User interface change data
>>>

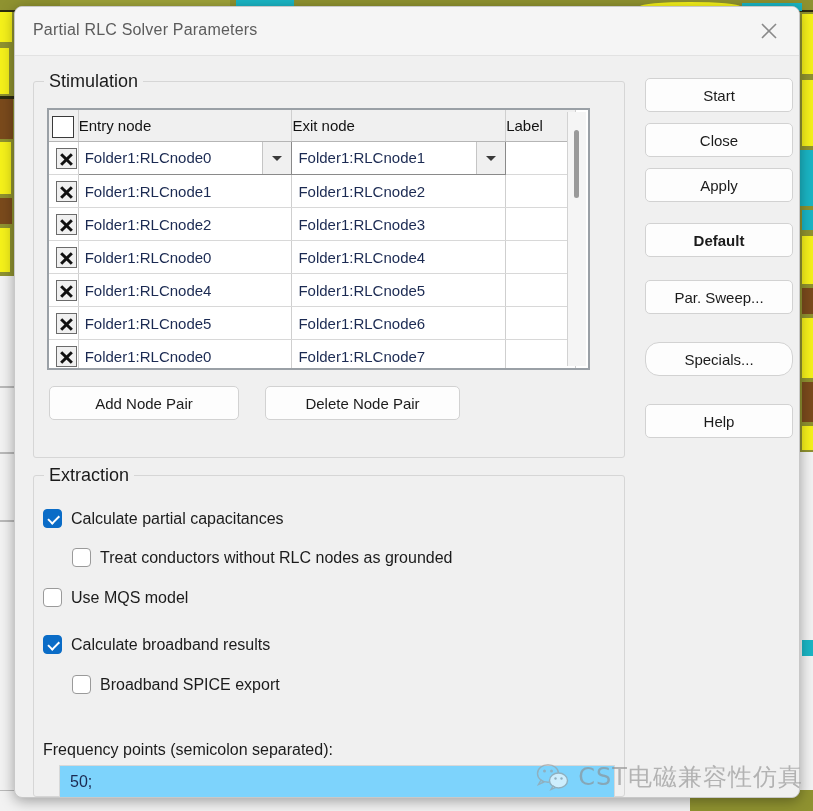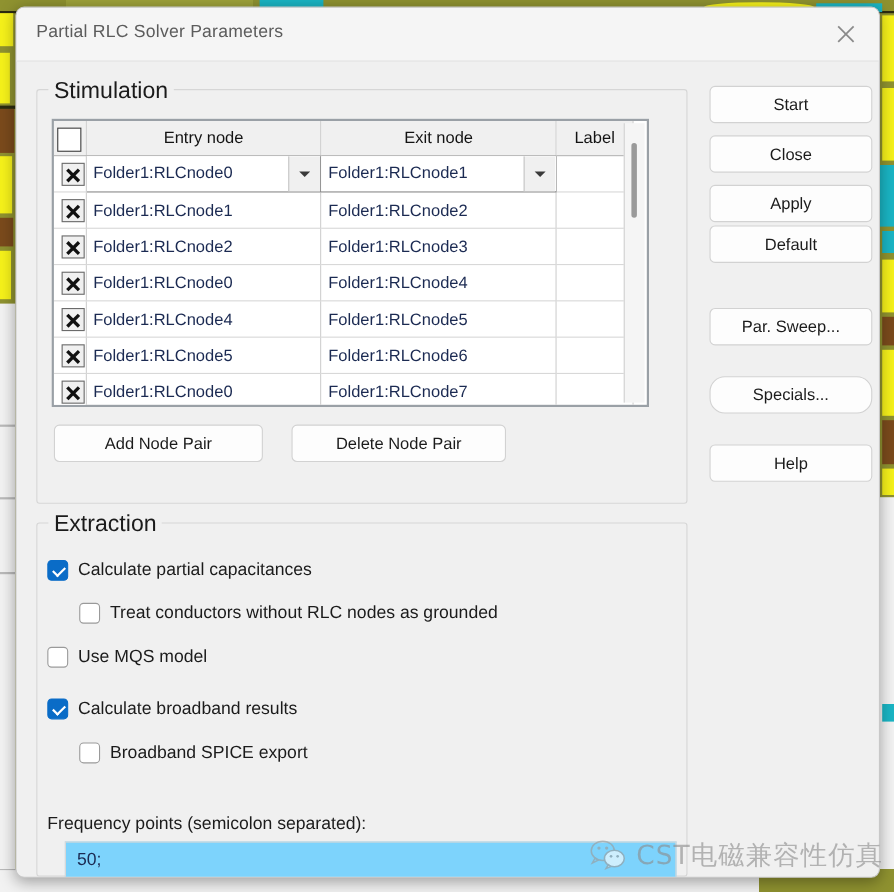--- a/index.html
+++ b/index.html
@@ -62,7 +62,7 @@
   .group > .legend {
     position:absolute; top:-11px; left:10px;
     background:#f0f0f0; padding:0 5px;
-    font-size:21px; color:#1b1b1b;
+    font-size:18px; color:#1b1b1b;
   }
 
   #grp-stim { left:18px; top:26px; width:590px; height:375px; }

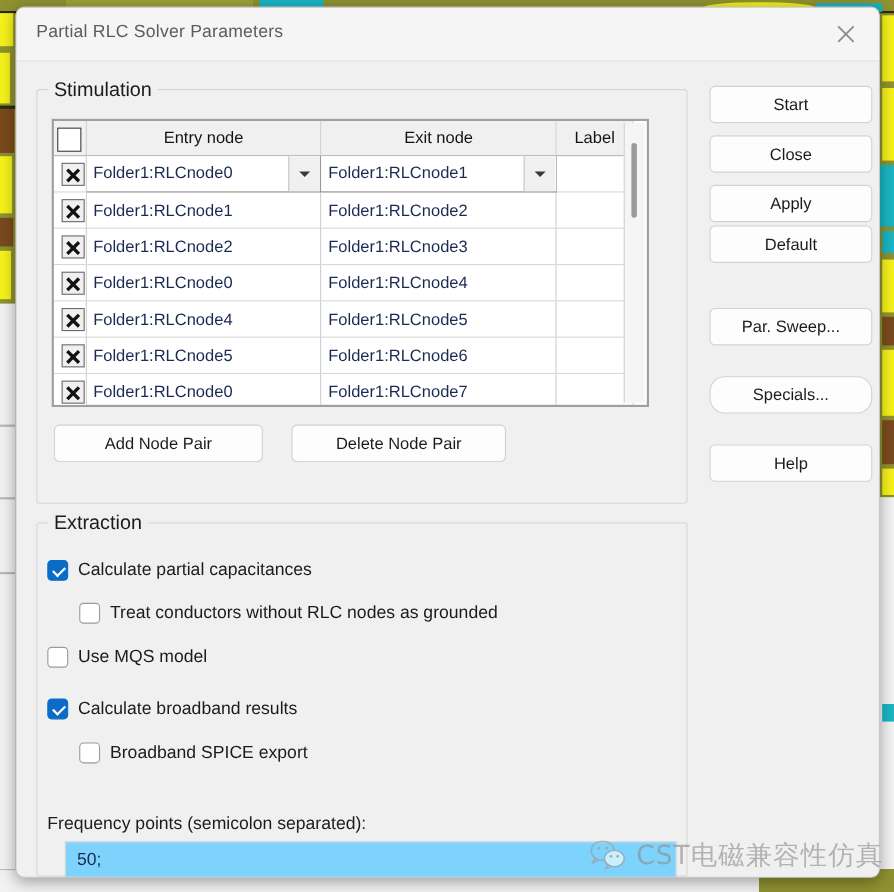--- a/index.html
+++ b/index.html
@@ -87,7 +87,7 @@
   }
   table.nodes th {
     background:#f0f0f0; color:#131313;
-    text-align:center; font-weight:normal;
+    font-weight:normal;
     border-bottom:1px solid #b5b5b5;
     height:31px; padding:0;
   }

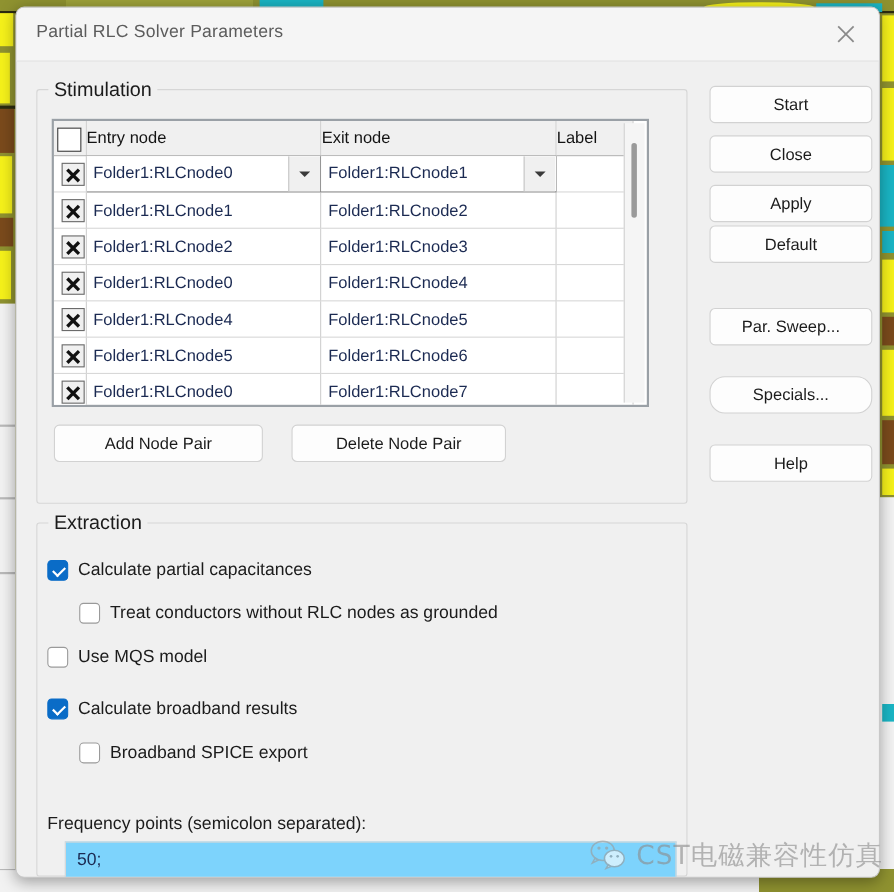--- a/index.html
+++ b/index.html
@@ -363,7 +363,7 @@
     <div class="btn rbtn" style="top:23px;">Start</div>
     <div class="btn rbtn" style="top:68px;">Close</div>
     <div class="btn rbtn" style="top:113px;">Apply</div>
-    <div class="btn rbtn" style="top:150px;">Default</div>
+    <div class="btn rbtn" style="top:168px;font-weight:bold;">Default</div>
     <div class="btn rbtn" style="top:225px;">Par. Sweep...</div>
     <div class="btn rbtn" style="top:287px;border-radius:14px;">Specials...</div>
     <div class="btn rbtn" style="top:349px;">Help</div>

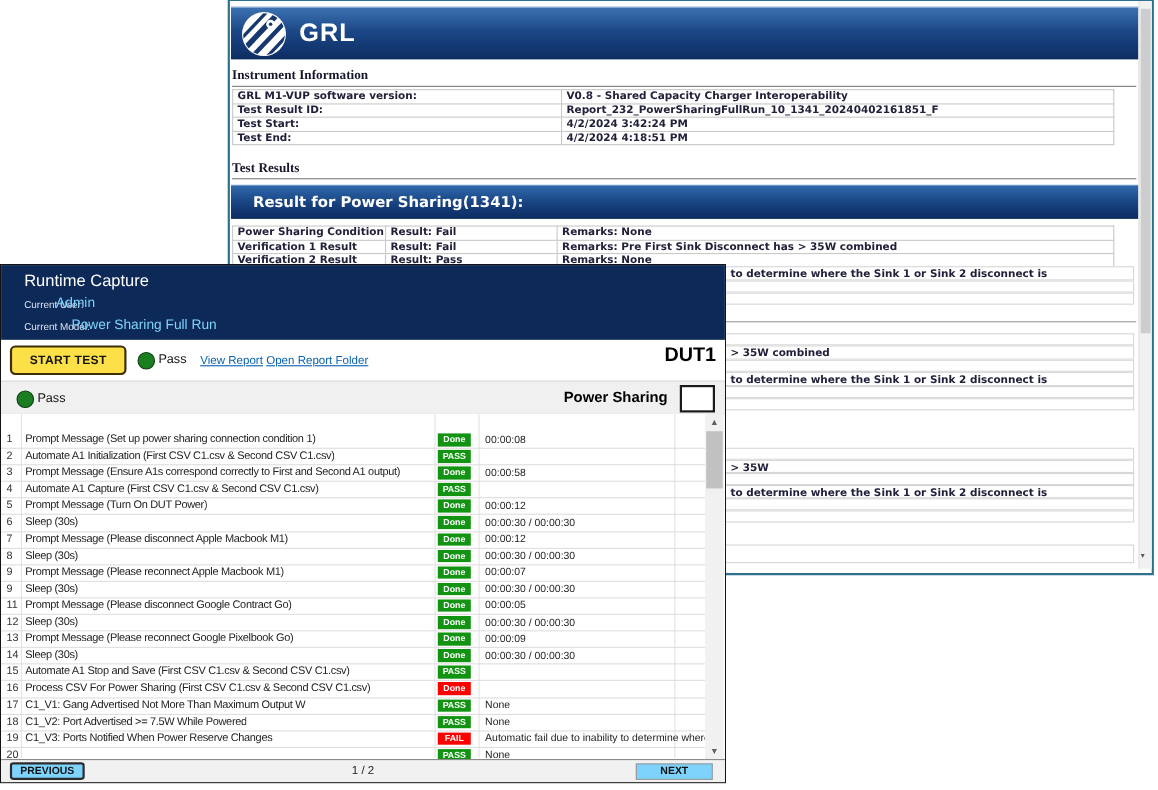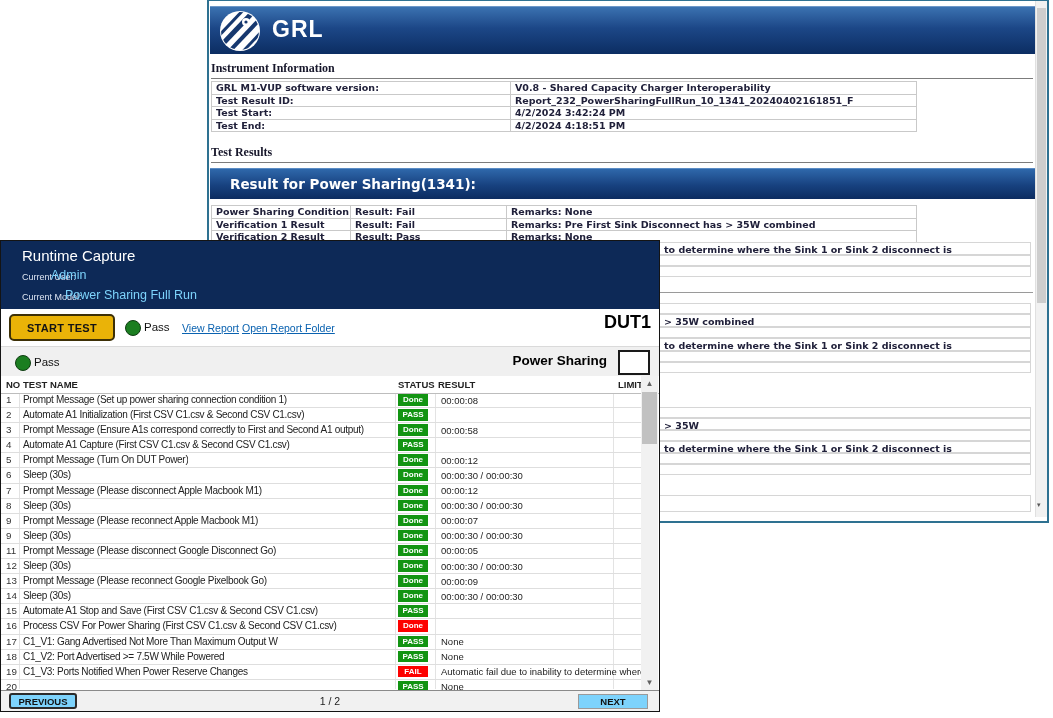--- a/index.html
+++ b/index.html
@@ -30,7 +30,7 @@
   }
   #hd-instr{top:60px;}
   #hd-results{top:144px;}
-  .rw-table{position:absolute;left:2px;width:706px;border-collapse:collapse;table-layout:fixed;
+  .rw-table{position:absolute;left:2px;width:802px;border-collapse:collapse;table-layout:fixed;
     font-size:9.5px;font-weight:bold;color:#20203a;}
   .rw-table td{border:1px solid #c9c9c9;padding:0 4px;height:11.5px;white-space:nowrap;overflow:hidden;}
   #info-table{top:80px;}

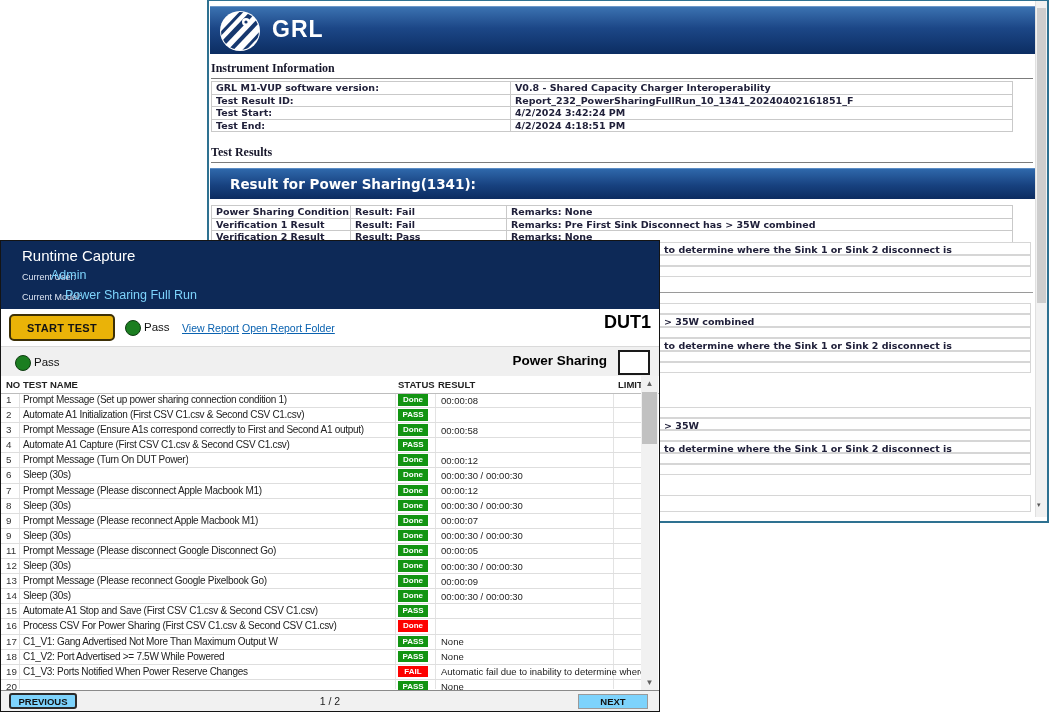--- a/index.html
+++ b/index.html
@@ -64,7 +64,7 @@
   .rt-toolbar{position:absolute;left:0;top:68px;width:100%;height:37px;background:#fff;}
   .start-btn{
     position:absolute;left:8px;top:5px;width:106px;height:27px;box-sizing:border-box;
-    background:#eab308;border:2px solid #3d3007;border-radius:5px;
+    background:#fde047;border:2px solid #3d3007;border-radius:5px;
     font-size:11px;font-weight:bold;color:#141414;letter-spacing:.3px;
     display:flex;align-items:center;justify-content:center;cursor:pointer;
   }

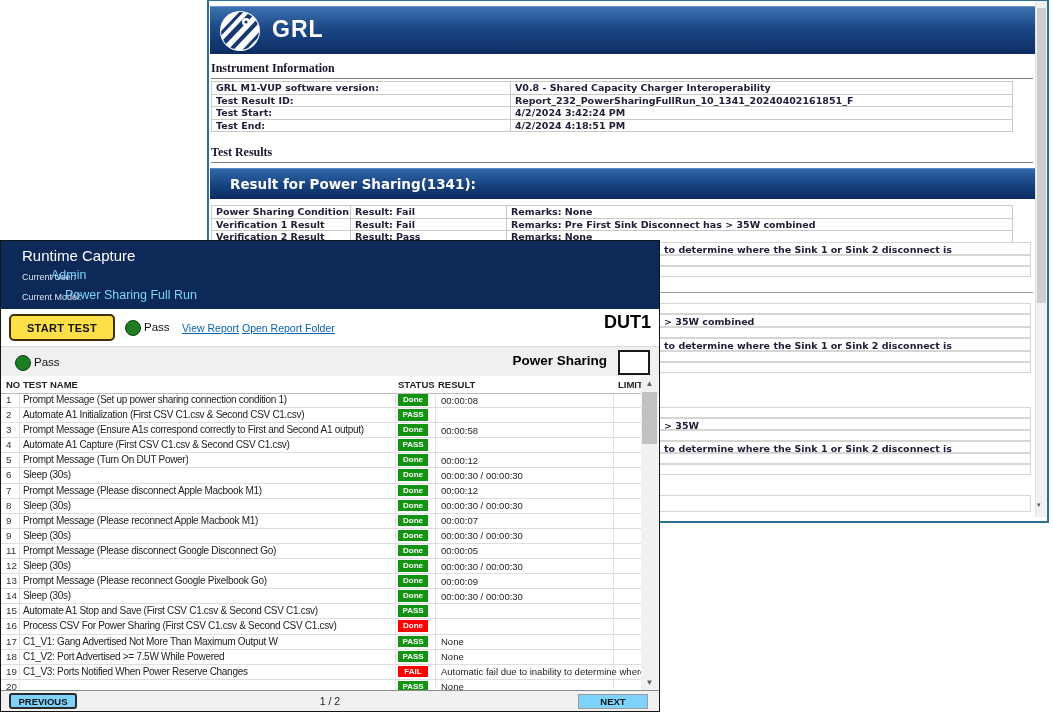--- a/index.html
+++ b/index.html
@@ -251,13 +251,6 @@
     <div class="col-line" style="left:394px"></div>
     <div class="col-line" style="left:434px"></div>
     <div class="col-line" style="left:612px"></div>
-    <div class="rt-thead">
-      <span class="rt-th" id="th-no">NO</span>
-      <span class="rt-th" id="th-name">TEST NAME</span>
-      <span class="rt-th" id="th-status">STATUS</span>
-      <span class="rt-th" id="th-result">RESULT</span>
-      <span class="rt-th" id="th-limit">LIMIT</span>
-    </div>
     <div class="rt-rows" id="rt-rows">
         <div class="rt-row">
           <span class="rt-no">1</span>

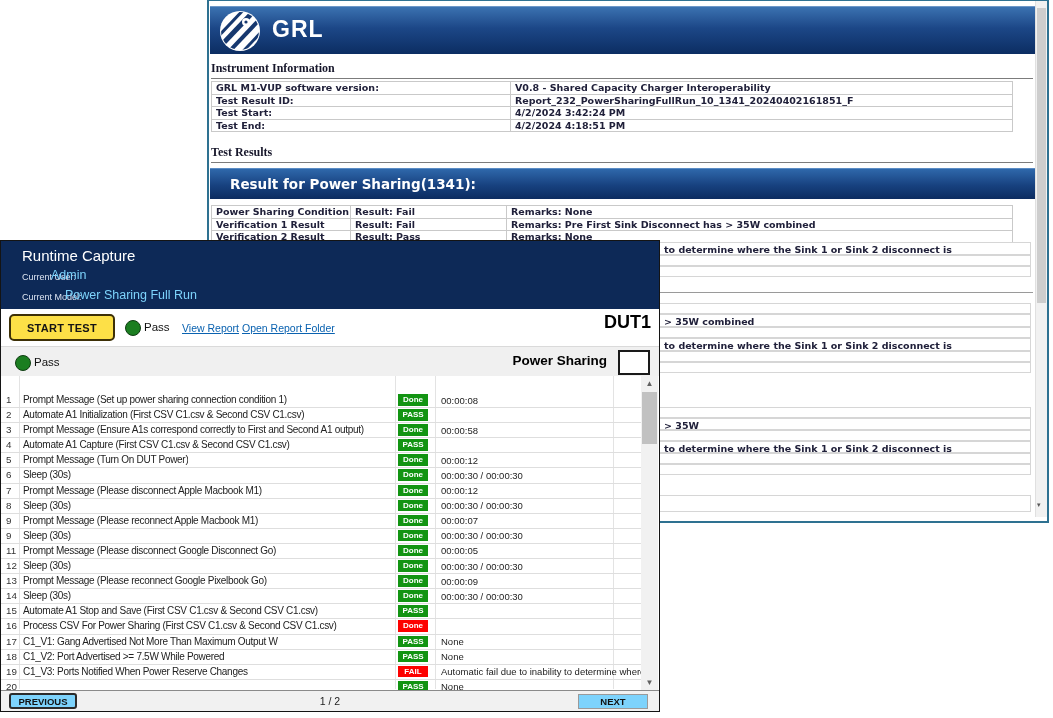--- a/index.html
+++ b/index.html
@@ -312,7 +312,7 @@
         </div>
         <div class="rt-row">
           <span class="rt-no">11</span>
-          <span class="rt-name">Prompt Message (Please disconnect Google Disconnect Go)</span>
+          <span class="rt-name">Prompt Message (Please disconnect Google Contract Go)</span>
           <span class="badge green">Done</span>
           <span class="rt-result">00:00:05</span>
         </div>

<<<

> **ABOUT THIS TASK**:
This calls for each record above to be set down exactly, with the images skipped.

> **YOUR SOLUTION**:
--- a/index.html
+++ b/index.html
@@ -62,7 +62,7 @@
   .group > .legend {
     position:absolute; top:-11px; left:10px;
     background:#f0f0f0; padding:0 5px;
-    font-size:21px; color:#1b1b1b;
+    font-size:18px; color:#1b1b1b;
   }
 
   #grp-stim { left:18px; top:26px; width:590px; height:375px; }

--- a/index.html
+++ b/index.html
@@ -87,7 +87,7 @@
   }
   table.nodes th {
     background:#f0f0f0; color:#131313;
-    text-align:center; font-weight:normal;
+    font-weight:normal;
     border-bottom:1px solid #b5b5b5;
     height:31px; padding:0;
   }

--- a/index.html
+++ b/index.html
@@ -363,7 +363,7 @@
     <div class="btn rbtn" style="top:23px;">Start</div>
     <div class="btn rbtn" style="top:68px;">Close</div>
     <div class="btn rbtn" style="top:113px;">Apply</div>
-    <div class="btn rbtn" style="top:150px;">Default</div>
+    <div class="btn rbtn" style="top:168px;font-weight:bold;">Default</div>
     <div class="btn rbtn" style="top:225px;">Par. Sweep...</div>
     <div class="btn rbtn" style="top:287px;border-radius:14px;">Specials...</div>
     <div class="btn rbtn" style="top:349px;">Help</div>

--- a/index.html
+++ b/index.html
@@ -30,7 +30,7 @@
   }
   #hd-instr{top:60px;}
   #hd-results{top:144px;}
-  .rw-table{position:absolute;left:2px;width:706px;border-collapse:collapse;table-layout:fixed;
+  .rw-table{position:absolute;left:2px;width:802px;border-collapse:collapse;table-layout:fixed;
     font-size:9.5px;font-weight:bold;color:#20203a;}
   .rw-table td{border:1px solid #c9c9c9;padding:0 4px;height:11.5px;white-space:nowrap;overflow:hidden;}
   #info-table{top:80px;}

--- a/index.html
+++ b/index.html
@@ -64,7 +64,7 @@
   .rt-toolbar{position:absolute;left:0;top:68px;width:100%;height:37px;background:#fff;}
   .start-btn{
     position:absolute;left:8px;top:5px;width:106px;height:27px;box-sizing:border-box;
-    background:#eab308;border:2px solid #3d3007;border-radius:5px;
+    background:#fde047;border:2px solid #3d3007;border-radius:5px;
     font-size:11px;font-weight:bold;color:#141414;letter-spacing:.3px;
     display:flex;align-items:center;justify-content:center;cursor:pointer;
   }

--- a/index.html
+++ b/index.html
@@ -251,13 +251,6 @@
     <div class="col-line" style="left:394px"></div>
     <div class="col-line" style="left:434px"></div>
     <div class="col-line" style="left:612px"></div>
-    <div class="rt-thead">
-      <span class="rt-th" id="th-no">NO</span>
-      <span class="rt-th" id="th-name">TEST NAME</span>
-      <span class="rt-th" id="th-status">STATUS</span>
-      <span class="rt-th" id="th-result">RESULT</span>
-      <span class="rt-th" id="th-limit">LIMIT</span>
-    </div>
     <div class="rt-rows" id="rt-rows">
         <div class="rt-row">
           <span class="rt-no">1</span>

--- a/index.html
+++ b/index.html
@@ -312,7 +312,7 @@
         </div>
         <div class="rt-row">
           <span class="rt-no">11</span>
-          <span class="rt-name">Prompt Message (Please disconnect Google Disconnect Go)</span>
+          <span class="rt-name">Prompt Message (Please disconnect Google Contract Go)</span>
           <span class="badge green">Done</span>
           <span class="rt-result">00:00:05</span>
         </div>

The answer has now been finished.